### PROBLEM DESCRIPTION
An exact copy of the lines from the one containing "TCK Bear Head" through the last line below is required; include both of those lines and no others.

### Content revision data
★ ★ ★
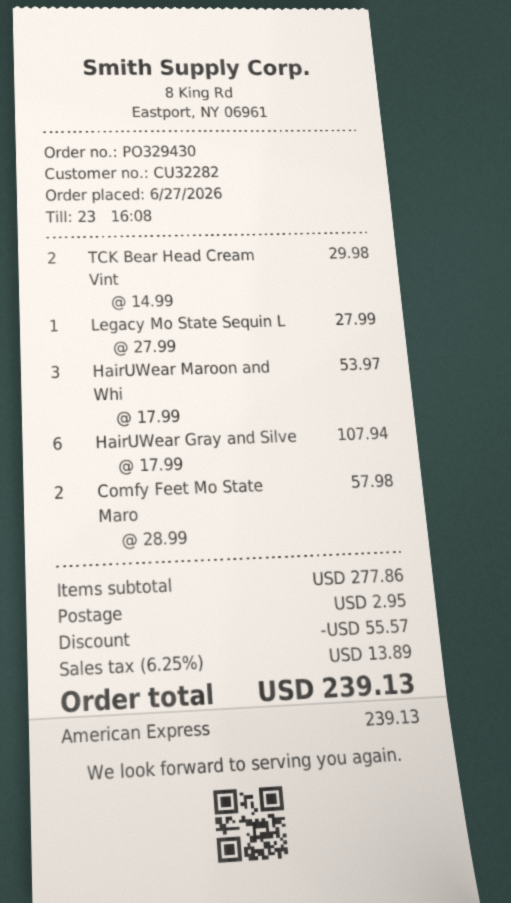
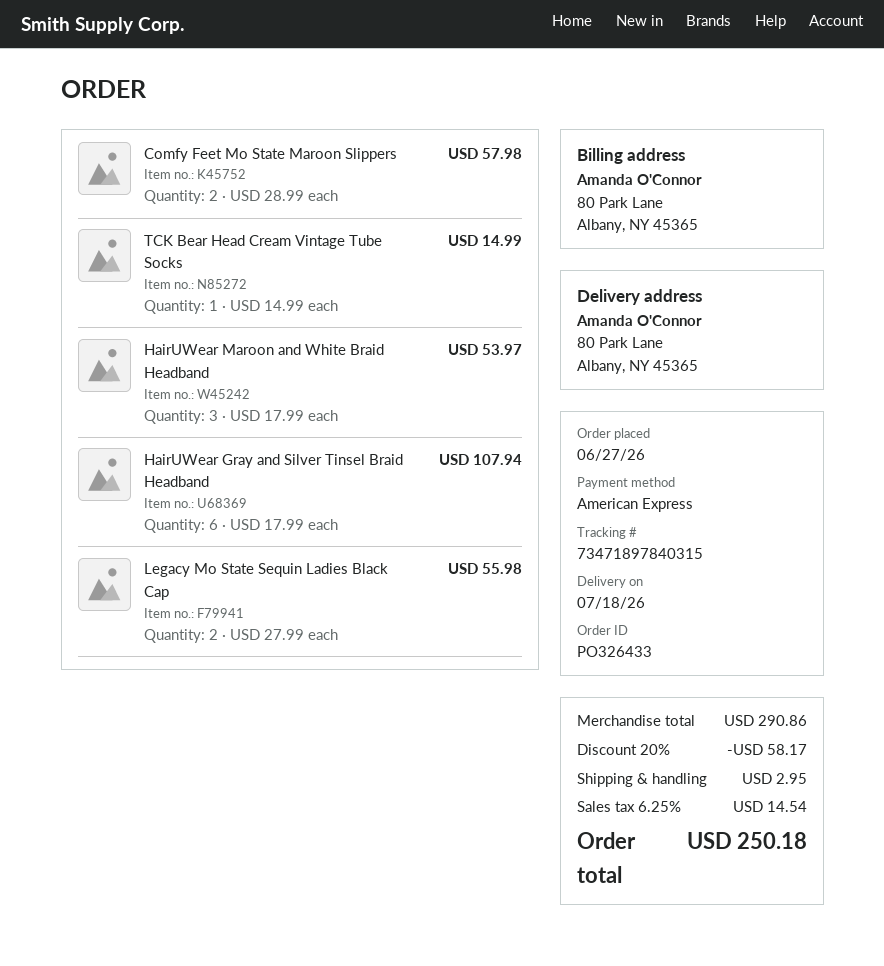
order number: PO329430 -> PO326433
TCK Bear Head Cream Vint: 2 x 14.99 = 29.98 -> 1 x 14.99 = 14.99
Legacy Mo State Sequin L: 1 x 27.99 = 27.99 -> 2 x 27.99 = 55.98
subtotal: 277.86 -> 290.86
discount: 55.57 -> 58.17
tax: 6.25% = 13.89 -> 6.25% = 14.54
total: 239.13 -> 250.18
★ ★ ★
### SOLUTION BELOW
TCK Bear Head Cream Vint: 2 x 14.99 = 29.98 -> 1 x 14.99 = 14.99
Legacy Mo State Sequin L: 1 x 27.99 = 27.99 -> 2 x 27.99 = 55.98
subtotal: 277.86 -> 290.86
discount: 55.57 -> 58.17
tax: 6.25% = 13.89 -> 6.25% = 14.54
total: 239.13 -> 250.18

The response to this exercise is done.